We get a look at that every day with how the orders are building up.
We also wanna look at syndicated data.
Right now, we only have about 8% of households that buy us during the course of a year.
And that's pretty low, but that's a good thing because that means there's a lot more places we can go with this brand.
So we'll look at that.
We also look at things like trial, how many people are trying our product and what's the repeat purchase.
That's another really important one.
Everybody will try anything at any given time, but the real measure is how many people come back to your product for the second time and the third time.
So we also look at that.
Westin: It's a growing segment with an awful lot of competitors, but can it be a good investment?
Waglay finds that the very factor that lowers the barriers to entry may be the key to investing.
-One third of what we do at Butterfly is investing in consumer brands.
And we think we're good at picking them and finding winners and making it work.
But two thirds of what we do is investing in those enablers.
It allows us to not have to take the brand risk, right?
We can just say, okay, we're gonna bet behind hydration and the flavors that go into hydration.
And so let's go find a flavor company that powers all these different hydration brands.
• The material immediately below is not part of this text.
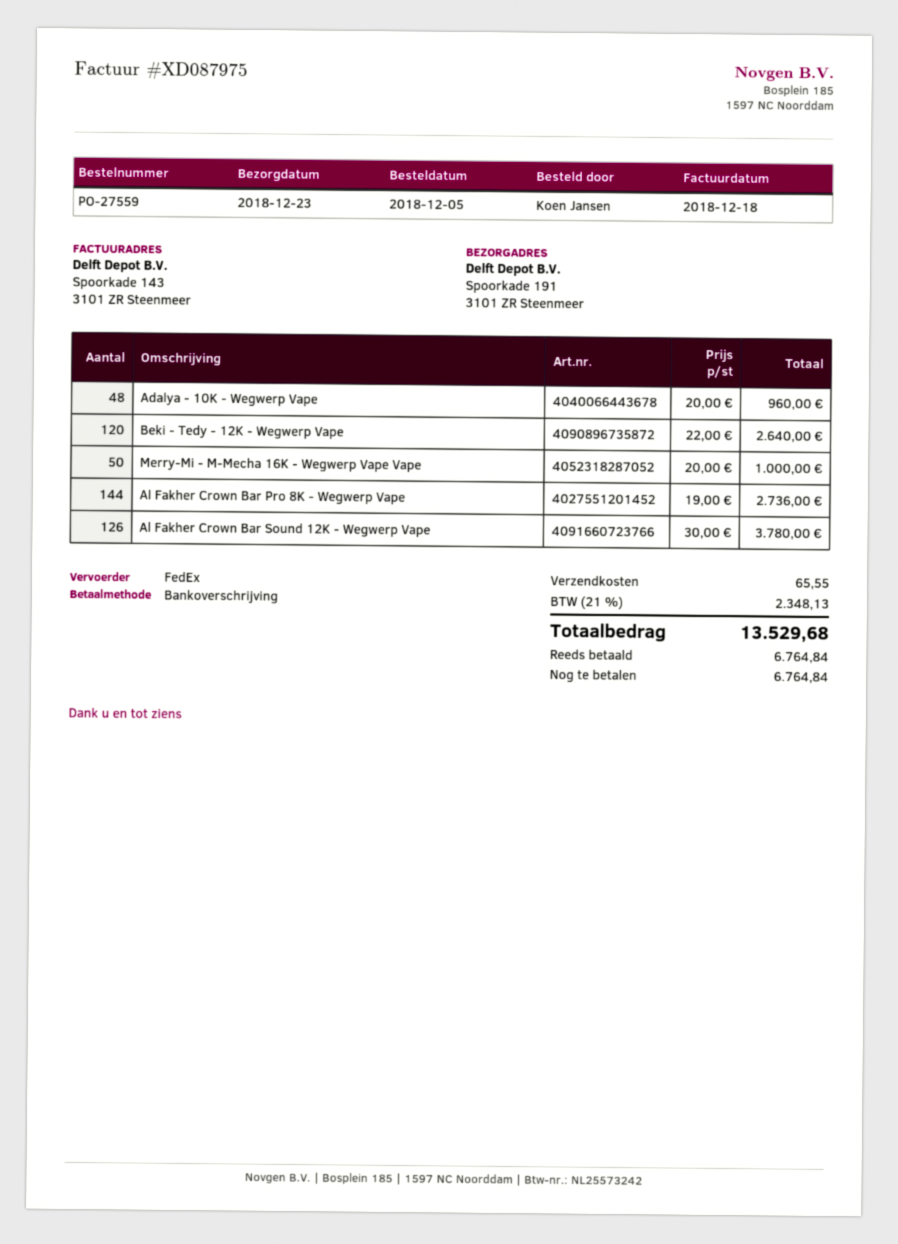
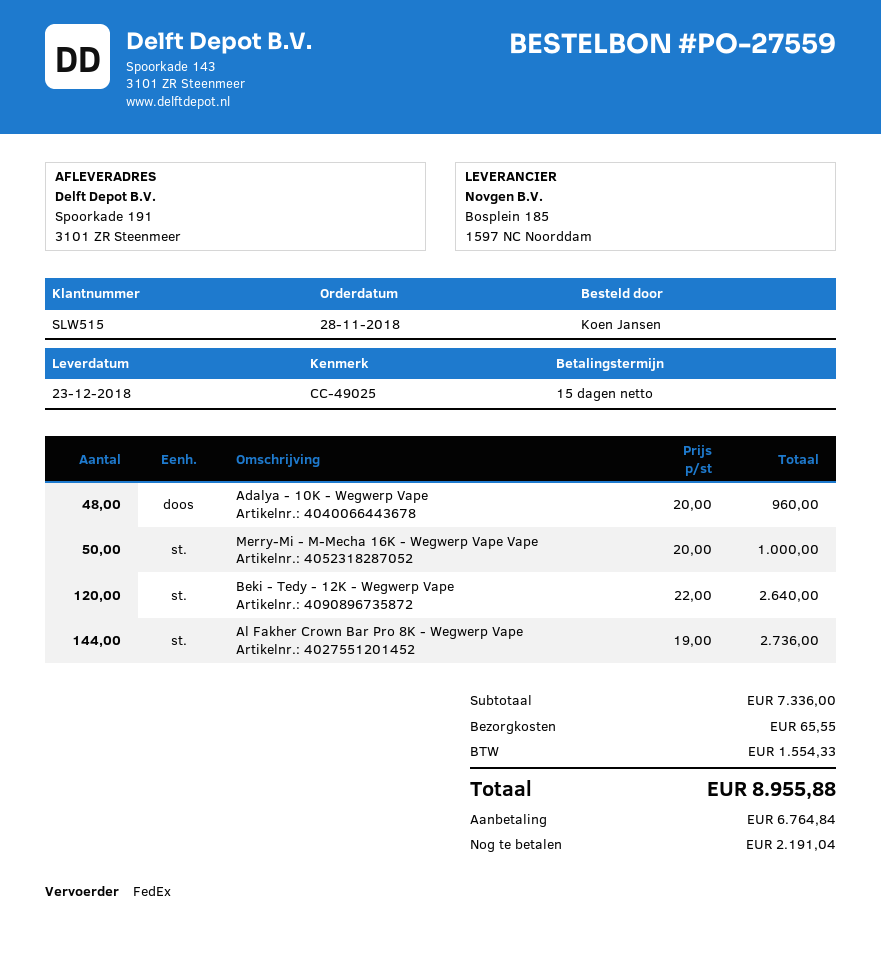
order date: 2018-12-05 -> 2018-11-28
Al Fakher Crown Bar Sound 12K - Wegwerp Vape: 126 x 30.00 = 3780.00 -> none
tax: 2348.13 -> 1554.33
total: 13529.68 -> 8955.88
balance: 6764.84 -> 2191.04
And we don't have to sit here and determine which hydration brand's gonna win.
So if we can go against the packaging companies that supply those hydration businesses, I think it's a great idea.
Flavoring, again, is a big... flavor is essence.
Ingredients in general are another area where we play and find amazing companies that are supplying those different sort of vendors.
And then finally, a huge ecosystem that we spend a lot of time on is co-manufacturing.
So a lot of manufacturing has been outsourced to these companies that are very professional at doing it and can do it for big brands, small brands.
Finally, I'd say there's also the distribution and logistics of moving these beverages around, which are really interesting players, both national distributors, but also regional distributors that might specialize in certain channels.
Westin: Those so-called enablers may be good investments, but those at the center of the business believe there's no real substitute for doing it yourself.
-I've always talked about how you wanna start sort of with this product truth.
What's the truth about your product that's really special?
For us, it's real squeezed fruit.
It's been around since 2010, and it's really ridden the wave of consumers gravitating toward healthier, better-for-you beverages that happen to be refreshing, have a nice, has a nice flavor profile.
Westin: In most businesses, saturation is a bad thing.
Success usually comes from scarcity.
And when it comes to carbonated water, the fact is that many of the brands will likely fail.
But those devoted to the business believe deeply that in the end, despite the odds, there's room even for all those versions on your grocery shelf, provided they have the right taste.
-The reality is that most things fail.
You know, 80% of new products will fail just because just being, just showing up at the party doesn't make you interesting or relevant necessarily.
-Taste always comes first, because if a product doesn't taste delicious, it doesn't matter how meaningful your mission is or how important all of the backstory of your brand.
If people don't love the way they taste, they're not gonna come back again and again to buy it.